- [Excerpted records]
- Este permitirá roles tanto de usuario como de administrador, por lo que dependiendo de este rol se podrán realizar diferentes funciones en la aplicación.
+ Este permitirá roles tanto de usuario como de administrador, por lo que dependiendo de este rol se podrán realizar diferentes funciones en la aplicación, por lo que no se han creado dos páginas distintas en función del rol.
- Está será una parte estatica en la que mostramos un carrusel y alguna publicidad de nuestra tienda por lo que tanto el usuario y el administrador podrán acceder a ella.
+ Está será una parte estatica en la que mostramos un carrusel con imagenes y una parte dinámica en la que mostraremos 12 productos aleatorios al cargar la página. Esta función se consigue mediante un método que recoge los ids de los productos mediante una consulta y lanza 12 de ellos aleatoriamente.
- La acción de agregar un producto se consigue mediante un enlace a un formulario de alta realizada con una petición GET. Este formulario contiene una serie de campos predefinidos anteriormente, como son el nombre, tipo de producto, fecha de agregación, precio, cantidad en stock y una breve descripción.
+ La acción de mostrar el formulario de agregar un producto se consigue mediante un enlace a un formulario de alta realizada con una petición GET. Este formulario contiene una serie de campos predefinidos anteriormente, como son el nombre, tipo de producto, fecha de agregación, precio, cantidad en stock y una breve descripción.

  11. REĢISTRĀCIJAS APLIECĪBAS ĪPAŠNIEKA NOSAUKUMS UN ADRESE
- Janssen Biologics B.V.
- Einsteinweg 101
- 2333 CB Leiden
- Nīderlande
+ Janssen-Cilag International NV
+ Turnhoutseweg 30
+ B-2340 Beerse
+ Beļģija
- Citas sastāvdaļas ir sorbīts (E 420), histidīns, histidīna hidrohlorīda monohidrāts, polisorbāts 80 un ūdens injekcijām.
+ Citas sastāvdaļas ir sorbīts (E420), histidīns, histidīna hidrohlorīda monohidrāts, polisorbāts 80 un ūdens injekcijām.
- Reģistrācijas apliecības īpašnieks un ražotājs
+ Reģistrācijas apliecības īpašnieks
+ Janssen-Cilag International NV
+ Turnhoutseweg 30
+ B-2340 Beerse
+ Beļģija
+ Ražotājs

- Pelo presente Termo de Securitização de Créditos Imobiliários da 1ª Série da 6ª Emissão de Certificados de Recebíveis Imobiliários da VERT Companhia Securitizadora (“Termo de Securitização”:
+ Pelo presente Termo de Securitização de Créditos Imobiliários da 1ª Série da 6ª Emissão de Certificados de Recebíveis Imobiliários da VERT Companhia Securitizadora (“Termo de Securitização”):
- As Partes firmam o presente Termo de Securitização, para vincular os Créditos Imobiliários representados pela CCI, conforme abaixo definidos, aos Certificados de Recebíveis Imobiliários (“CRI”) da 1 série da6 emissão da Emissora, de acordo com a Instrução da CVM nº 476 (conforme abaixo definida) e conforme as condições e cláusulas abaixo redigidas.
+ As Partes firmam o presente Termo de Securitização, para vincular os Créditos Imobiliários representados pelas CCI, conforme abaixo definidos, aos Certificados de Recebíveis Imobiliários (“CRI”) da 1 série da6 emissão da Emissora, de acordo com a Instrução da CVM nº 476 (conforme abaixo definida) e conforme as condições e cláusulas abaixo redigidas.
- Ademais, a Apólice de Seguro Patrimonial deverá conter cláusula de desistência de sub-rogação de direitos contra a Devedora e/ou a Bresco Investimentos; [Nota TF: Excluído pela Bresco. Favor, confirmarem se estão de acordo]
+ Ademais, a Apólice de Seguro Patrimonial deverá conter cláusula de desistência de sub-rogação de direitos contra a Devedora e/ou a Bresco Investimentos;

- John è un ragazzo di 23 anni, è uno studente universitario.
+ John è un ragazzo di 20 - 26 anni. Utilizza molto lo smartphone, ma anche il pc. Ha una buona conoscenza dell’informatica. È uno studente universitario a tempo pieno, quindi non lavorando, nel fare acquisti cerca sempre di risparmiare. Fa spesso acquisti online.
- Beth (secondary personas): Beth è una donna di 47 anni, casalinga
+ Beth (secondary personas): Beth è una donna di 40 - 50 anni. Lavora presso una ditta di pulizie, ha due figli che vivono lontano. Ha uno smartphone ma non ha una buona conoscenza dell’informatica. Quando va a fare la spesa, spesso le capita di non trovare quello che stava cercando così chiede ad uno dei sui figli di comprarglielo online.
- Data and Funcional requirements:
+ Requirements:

- [Work task] Return each line above where the word "informatica" shows up.

- [Answer to this problem]
+ John è un ragazzo di 20 - 26 anni. Utilizza molto lo smartphone, ma anche il pc. Ha una buona conoscenza dell’informatica. È uno studente universitario a tempo pieno, quindi non lavorando, nel fare acquisti cerca sempre di risparmiare. Fa spesso acquisti online.
+ Beth (secondary personas): Beth è una donna di 40 - 50 anni. Lavora presso una ditta di pulizie, ha due figli che vivono lontano. Ha uno smartphone ma non ha una buona conoscenza dell’informatica. Quando va a fare la spesa, spesso le capita di non trovare quello che stava cercando così chiede ad uno dei sui figli di comprarglielo online.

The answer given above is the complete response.